7. Sections 276,276-A,277 and 278 on which reliance was placed by counsel for the Revenue in support of his argument also do not assist him. These sections occur in a chapter relating to penalties, and they seek to penalise failure to carry out specific provisions mentioned therein. We are unable to hold that the expression person in Sections 276,276-A and 277 is used in the sense in which it is defined in Section 2(31) of the Act. For each specific act which is deemed to be an offence under those provisions, an individual who without reasonable cause or excuse fails to do the acts prescribed by statute or acts in a manner contrary to the statute or makes a declaration on oath which he believed to be false or does not believe to be true, is made liable to be punished. Section 278 penalises the abetment or inducing any person to make and deliver an account, statement or declaration relating to any income chargeable to tax which is false and which he either knows to be false or does not believe to be true. In the context in which the expression person occurs in Sections 276,276-A,277 and 278, there can be no doubt that it seeks to penalise only those individuals who fail to carry out the duty cast by the specific provisions of the statute or are otherwise responsible for the acts done. For the default of the Hindu undivided family, therefore. in payment of tax, the Karta cannot be arrested and detained in prison."
(emphasis supplied)
(iii) Placing reliance on the above judgment, the learned counsel for the plaintiff would submit that the applicant/D2 would not be liable as Kartha/Manager of the Hindu Undivided Family for arrest under the penal provisions of the Income Tax Act.

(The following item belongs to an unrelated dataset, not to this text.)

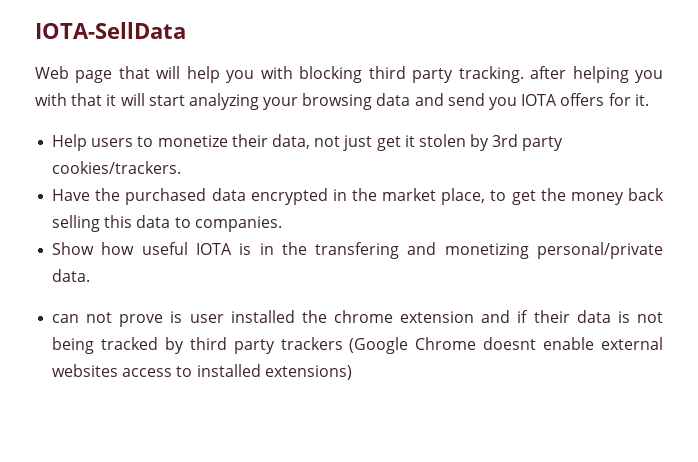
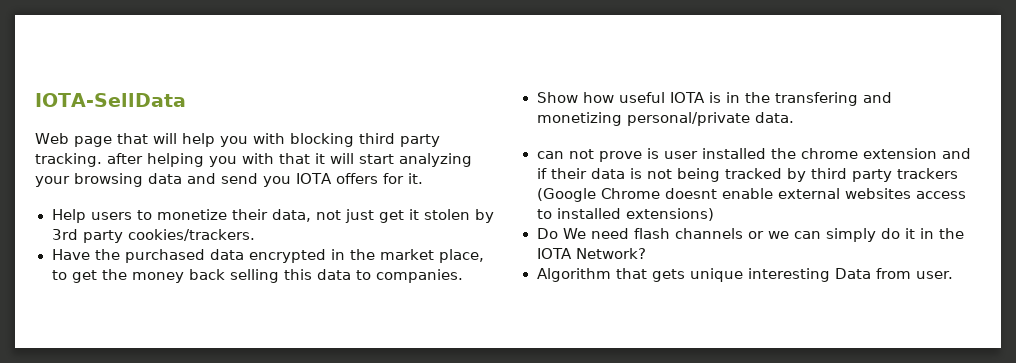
(352, 372) none -> [536,228,965,242] [536,248,647,259] [536,268,954,282] // Do We need flash channels or we can simply do it in the IOTA Network? // Algorithm that gets unique interesting Data from user.

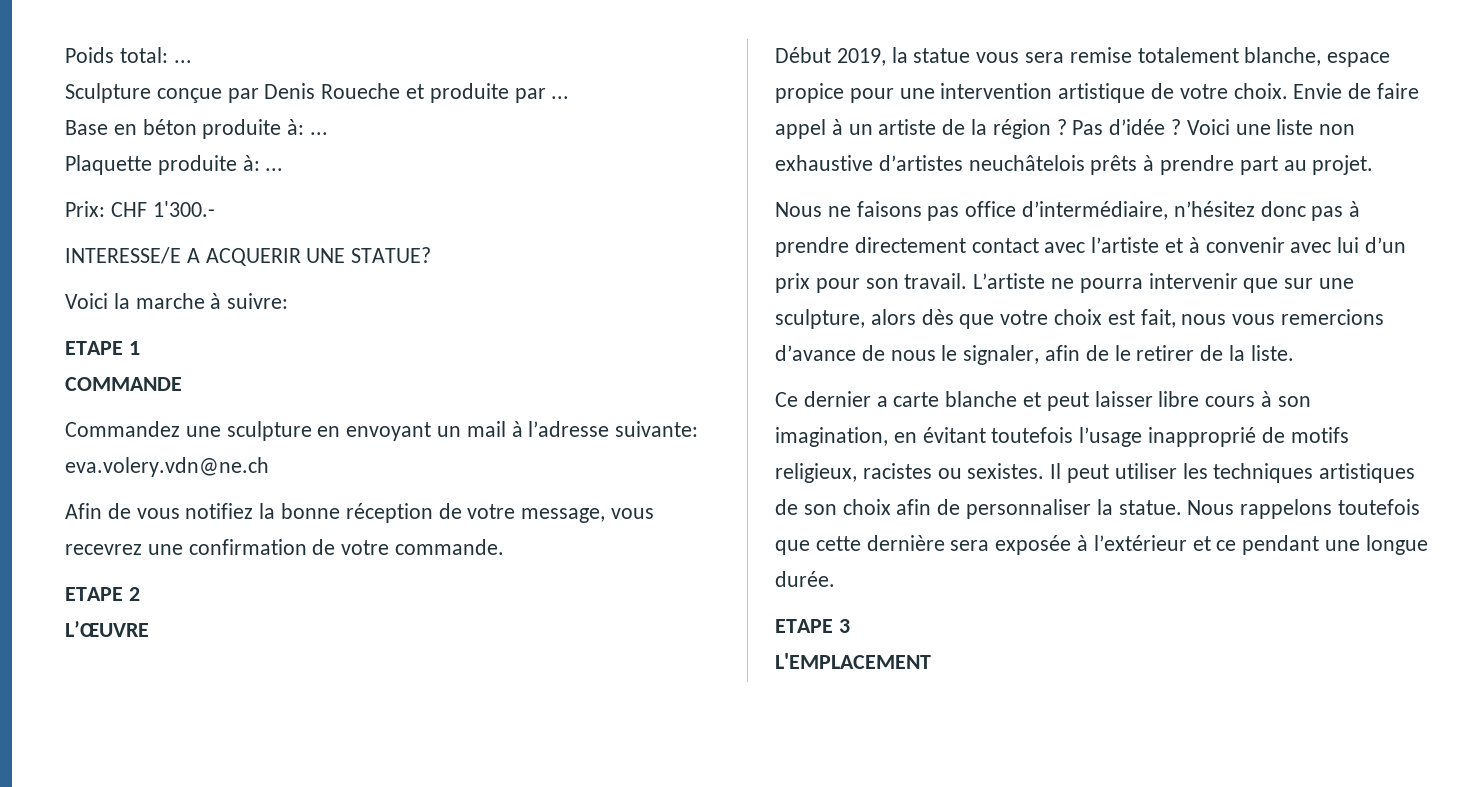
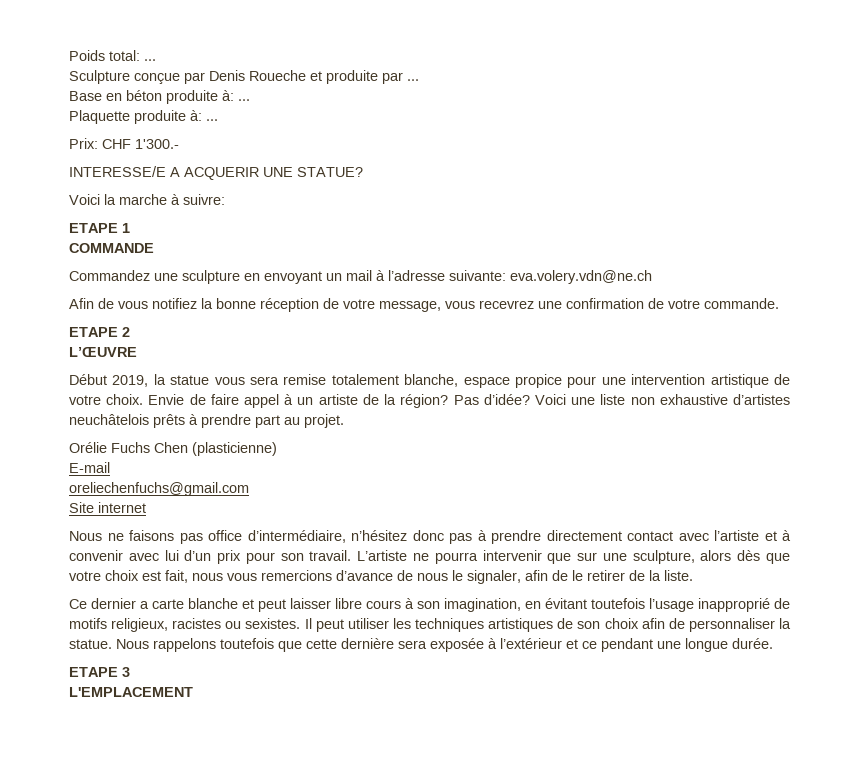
[992,119,1182,139] région ? Pas d’idée ? -> [400,394,530,408] région? Pas d’idée?
(1374, 165) none -> [69,442,277,456] [69,462,110,473] [69,482,249,496] [69,502,146,513] // Orélie Fuchs Chen (plasticienne) // E-mail // oreliechenfuchs@gmail.com // Site internet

10. Whereas, the learned counsel for the applicant/D2 would try to distinguish between a 'Kartha' and a 'Manager' of H.U.F. and point out that the said decision is not applicable to this case. In my considered view, the said decision of the Hon'ble Apex Court would protect the Kartha also from arrest. The ratiocination adhered to by the Hon'ble Apex Court is that if an assessee is 'Hindu Undivided Family', the person representing the Hindu Undivided Family cannot be mulcted with arrest and such a verdict is applicable even to Kartha. Nowhere in the cited Apex Court's precedent, it is found at least adumbrated that what is applicable to Manager, is not applicable to Kartha of H.U.F., and no more elaboration in this regard is required as it is quite obvious and axiomatic.

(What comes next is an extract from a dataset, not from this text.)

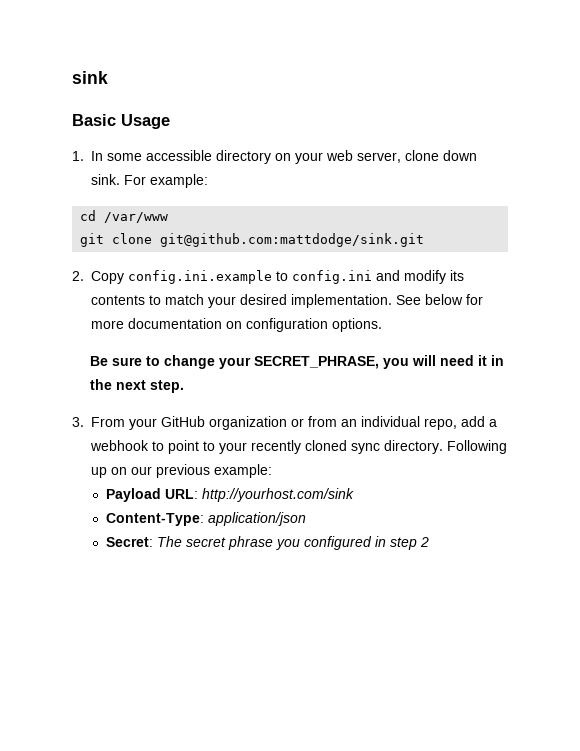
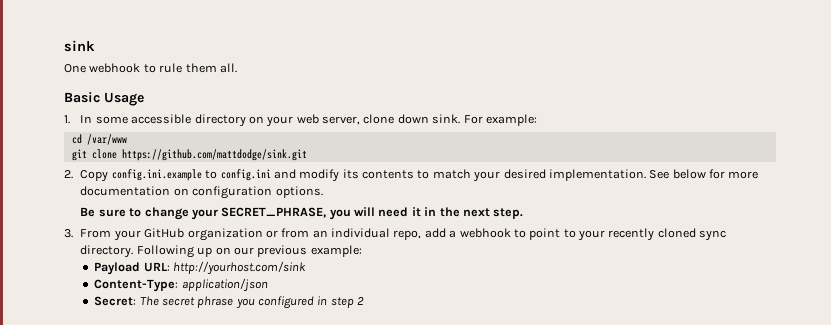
(108, 77) none -> [64,63,237,73] // One webhook to rule them all.
[160,233,425,247] git@github.com:mattdodge/sink.git -> [121,149,307,161] https://github.com/mattdodge/sink.git

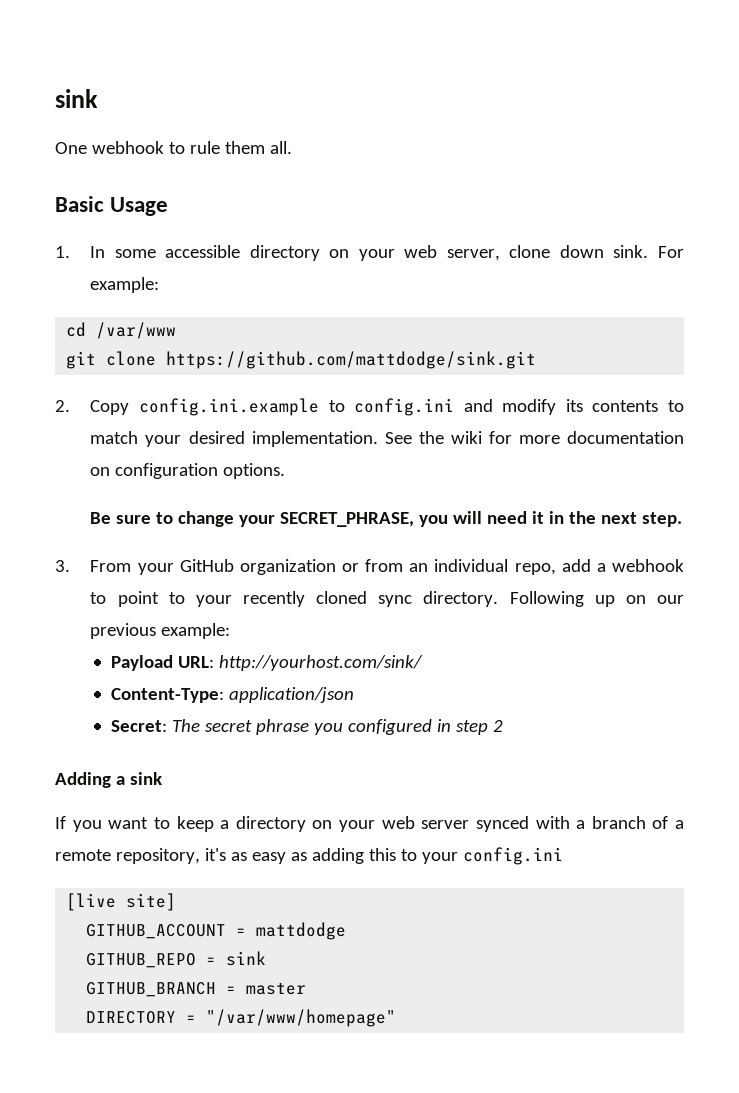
[672,169,706,179] below -> [418,431,482,444] the wiki
[172,261,306,275] http://yourhost.com/sink -> [218,655,423,671] http://yourhost.com/sink/
(365, 301) none -> [55,772,162,788] [55,816,684,832] [55,847,563,865] [66,893,177,911] [86,922,347,940] [86,951,267,968] [86,982,307,997] [86,1009,397,1027] // Adding a sink // If you want to keep a directory on your web server synced with a branch of a remote repository, it's as easy as adding this to your config.ini // [live site] // GITHUB_ACCOUNT = mattdodge // GITHUB_REPO = sink // GITHUB_BRANCH = master // DIRECTORY = "/var/www/homepage"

11. The learned counsel for the plaintiff would submit that the earlier orders passed by this Court would certainly operate as against the maintainability of the present application.
12. I could see considerable force in his submission for the reason that my learned Predecessor in his order dated 12.08.2009, in respect of the application filed by the same Hindu Undivided Family, opined that paragraph 8(f) of the earlier order dated 04.02.2008 passed by this Court would amply come to the rescue of the individual co-sharers and in such a case, no order in favour of Hindu Undivided Family as prayed in A.No.1325 of 2009 would be necessary.
13. The very reasons found set out in the earlier A.No.1325 of 2009 to obtain orders in favour of Hindu Undivided Family are virtually found reflected in the present application, for getting the Hindu Undivided Family impleaded as a party and in such a case, I am at a loss to understand as to how the present application on the same grounds would be maintainable for the purpose of getting the Hindu Undivided Family impleaded as one of the parties to the suit.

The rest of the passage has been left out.